Spatial Analytics: From the Margins to the Mainstream
Luc Anselin, University of Chicago
This talk is a personal reflection on the evolution of spatial analysis I experienced over the past 40+ years. Many consequential changes have taken place in terms of the mechanics of analysis, moving from a small data to a big data world, from mainframe and desktop computing to cloud environments, and from analytical proofs to AI agents. In reviewing this evolution, I will focus on the role of some fundamental spatial concepts, such as spatial interaction, Tobler’s law, scale and MAUP, and spatial heterogeneity. I will relate this to my own experience in software development, moving from SpaceStat, to desktop GeoDa and geoda.ai. I will close by offering some speculations about the future.

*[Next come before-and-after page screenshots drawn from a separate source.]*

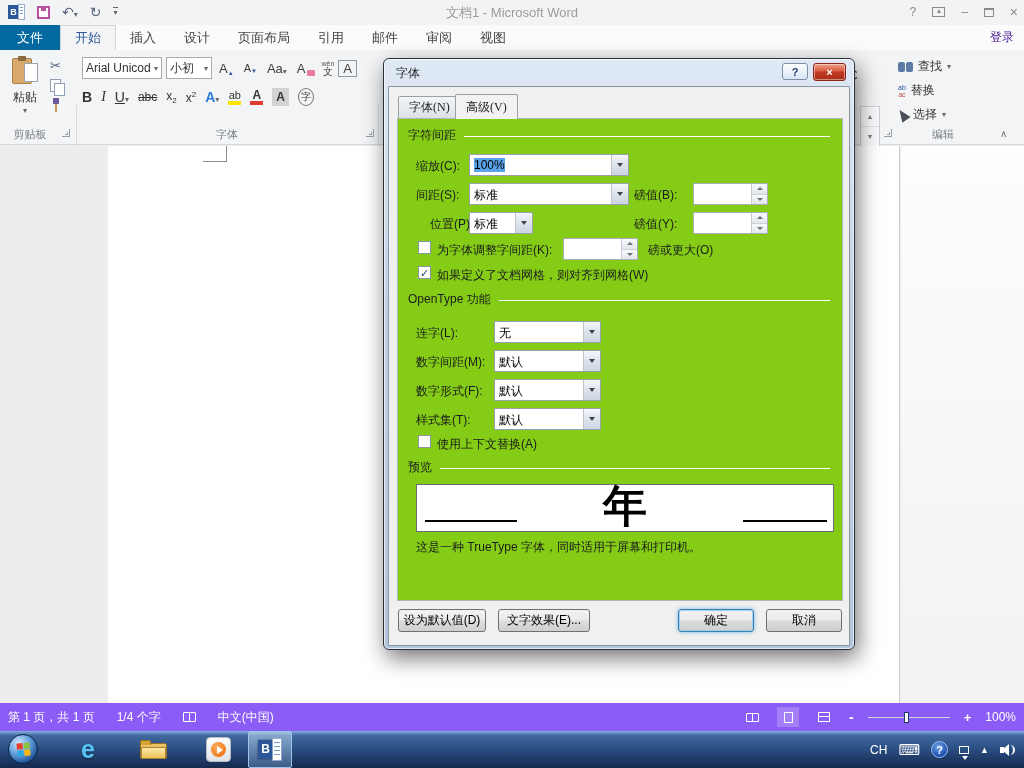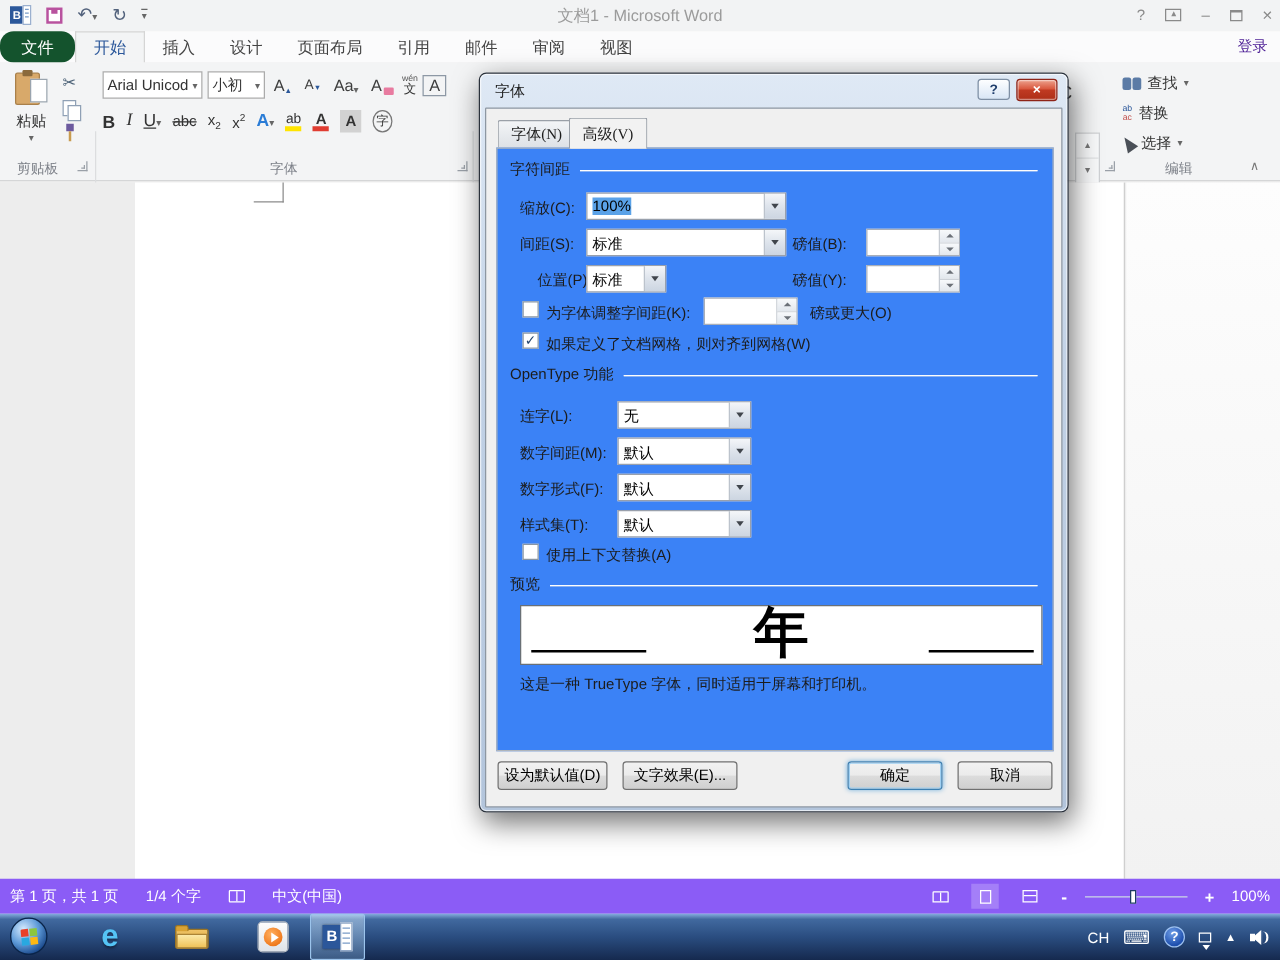--- a/index.html
+++ b/index.html
@@ -28,7 +28,7 @@
   #tabrow { left:0; top:25px; width:1024px; height:25px; background:#fbfbfc; }
   .rtabs { display:flex; height:25px; align-items:stretch; }
   .rtab { padding:0 14px; font-size:13px; color:#444; display:flex; align-items:center; }
-  .rtab.file { background:#14532d; color:#fff; padding:0 17px;border-radius:11px; }
+  .rtab.file { background:#0369a1; color:#fff; padding:0 17px; }
   .rtab.active { background:#f3f4f5; color:#2b579a; border:1px solid #d5d5d5; border-bottom:none; }
   #signin { position:absolute; right:10px; top:29px; font-size:12px; color:#4c1d95; }
 

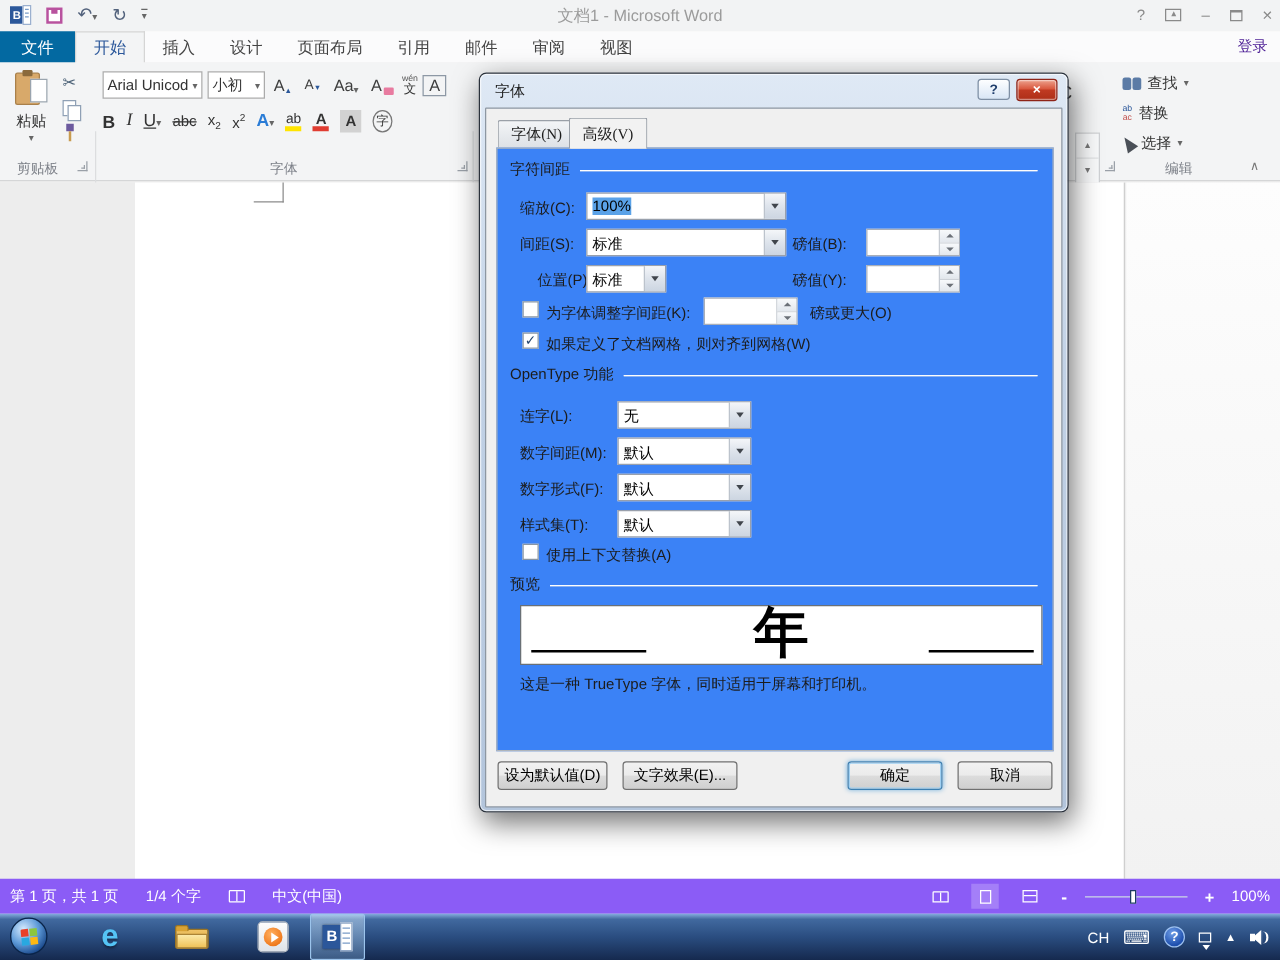--- a/index.html
+++ b/index.html
@@ -87,7 +87,7 @@
   .dtab { position:absolute; top:9px; height:22px; padding:0 10px; font-size:12px; color:#1c1c1c; display:flex; align-items:center;
           border:1px solid #9aa0a8; border-bottom:none; border-radius:2px 2px 0 0; background:linear-gradient(#f3f5f7,#dde1e6);font-family:Liberation Serif, serif; }
   .dtab.active { top:7px; height:25px; background:#f2f2f2; z-index:3; }
-  #dlg-panel { position:absolute; left:8px; top:31px; width:446px; height:483px; border:1px solid #b0b5ba; background:#3b82f6; z-index:2; }
+  #dlg-panel { position:absolute; left:8px; top:31px; width:446px; height:483px; border:1px solid #b0b5ba; background:#84cc16; z-index:2; }
 
   .sechdr { position:absolute; left:10px; right:12px; display:flex; align-items:center; font-size:12px; color:#1c1c1c; white-space:nowrap; }
   .sechdr .rule { flex:1; height:1px; background:#d2d7dc; border-bottom:1px solid #fdfdfd; margin-left:8px; margin-top:2px; }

Bio: Luc Anselin is Stein-Freiler Distinguished Service Professor of Spatial Data Science in the Social Science Division of the University of Chicago, where he founded and directs the Center for Spatial Data Science. His research deals with the development of methods and software for the analysis of spatial data, including spatial econometrics, local indicators of spatial association and exploratory spatial data analysis. He is an elected member of the US National Academy of Sciences and American Academy of Arts and Sciences.

Data Challenges and Impact
Chaitan Baru, the National Science Foundation
This talk will begin with an overview of programs in the Emerging Technologies section of the NSF Directorate for Technology, Innovation, and Partnerships (TIP), focusing especially on the underlying data science and AI challenges. We will then discuss the notion of prize challenges, and how progress could be made via such challenge programs. How does the challenge model fit the current model for research? TIP is also interested in measuring the “impact” of use-inspired and translational research. What should be the metrics for such “impact”, how should they be reported, and how do they compare with typical current measures of impact in research?
Bio: Chaitan Baru is Section Head for Emerging Technologies in the Technology, Innovation, and Partnerships (TIP) Directorate at the National Science Foundation (NSF). The TIP Directorate focuses on translating and accelerating critical technologies into practice to drive economic growth, workforce development, and the creation of high-quality, high-wage jobs. The TIP Emerging Technologies portfolio includes programs in artificial intelligence, quantum information science and applications, biotechnology, semiconductors, advanced communications, data security, advanced materials, and disaster response and management. Some of TIP's most recent program announcements include Programmable Cloud Laboratories, TechAccess: AI-Ready America, and Tech Labs. Prior to beginning his assignments at NSF in 2014, Dr. Baru spent 20 years at the San Diego Supercomputer Center, University of California, San Diego.